Moi, ce qui me fait rager, dans cet affreux camp d’El-Ksob, c’est chaque chose en particulier et tout en général. Je ne suis pas le seul, d’ailleurs ; presque tous les hommes du détachement, surmenés et agacés, sont surexcités d’une façon effrayante. Nous sentons peser sur nous la surveillance la plus étroite, l’espionnage le plus atroce. La moindre faute, le moindre écart, sont punis avec une sévérité exagérée. La fatigue et la faim sont érigées en système. Nous ne dormons qu’une nuit sur deux : tous les soirs, sur les cinquante hommes présents à l’effectif, on en commande vingt-quatre pour la garde. Il faut aller monter la faction à tous les coins du camp et jusque sur les montagnes, pour se remettre, le lendemain, au travail éreintant.

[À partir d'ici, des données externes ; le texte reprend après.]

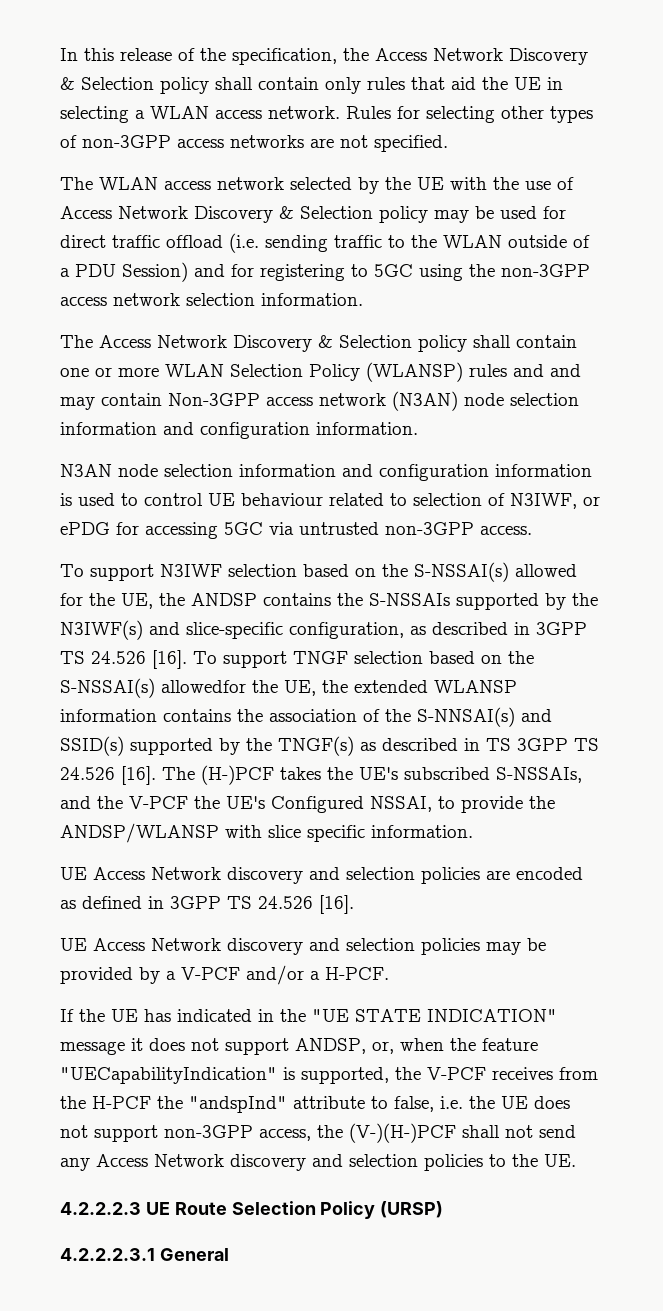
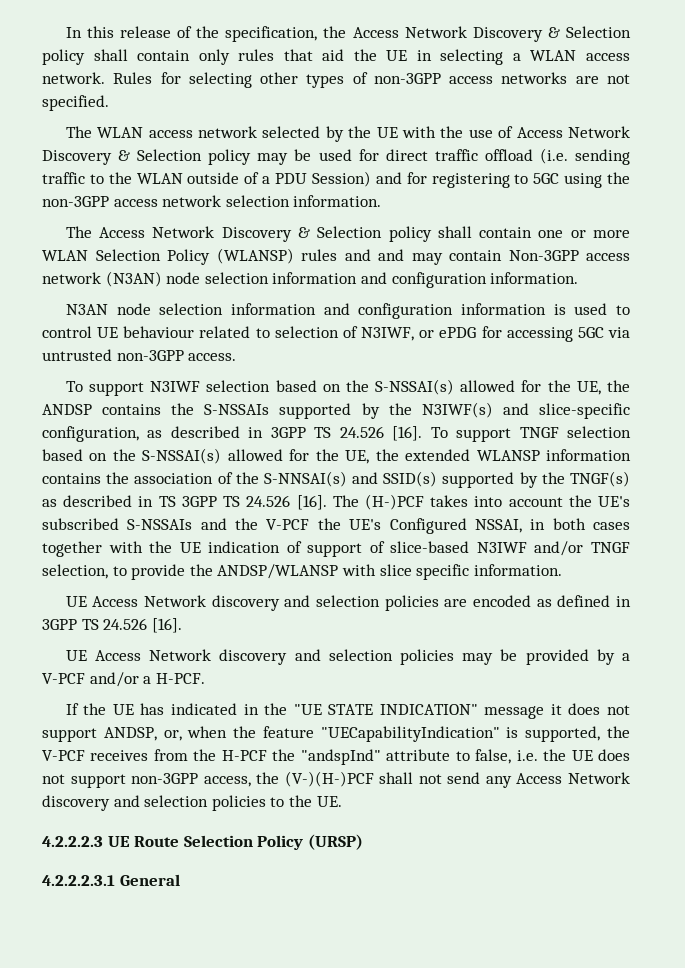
- To support TNGF selection based on the S-NSSAI(s) allowedfor the UE, the extended WLANSP information contains the association of the S-NNSAI(s) and SSID(s) supported by the TNGF(s) as described in TS 3GPP TS 24.526 [16].
+ To support TNGF selection based on the S-NSSAI(s) allowed for the UE, the extended WLANSP information contains the association of the S-NNSAI(s) and SSID(s) supported by the TNGF(s) as described in TS 3GPP TS 24.526 [16].
- The (H-)PCF takes the UE's subscribed S-NSSAIs, and the V-PCF the UE's Configured NSSAI, to provide the ANDSP/WLANSP with slice specific information.
+ The (H-)PCF takes into account the UE's subscribed S-NSSAIs and the V-PCF the UE's Configured NSSAI, in both cases together with the UE indication of support of slice-based N3IWF and/or TNGF selection, to provide the ANDSP/WLANSP with slice specific information.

Il devient de plus en plus dur, ce travail. Les chaouchs, au lieu d’avoir le revolver au côté, l’ont maintenant à la main et parlent, cinquante fois par séance, de vous brûler la cervelle. Craponi, qui est revenu d’Aïn-Halib, et qui nous a pris en grippe, Rabasse et moi, nous met régulièrement en joue deux fois par heure. Seulement, ils n’osent guère mettre leurs menaces à exécution, les couards. Ils lisent dans nos yeux notre exaspération. Ils savent bien qu’au premier coup de revolver toutes les pioches se lèveraient et que ce n’est pas dans le sol que leurs pics iraient s’enfoncer.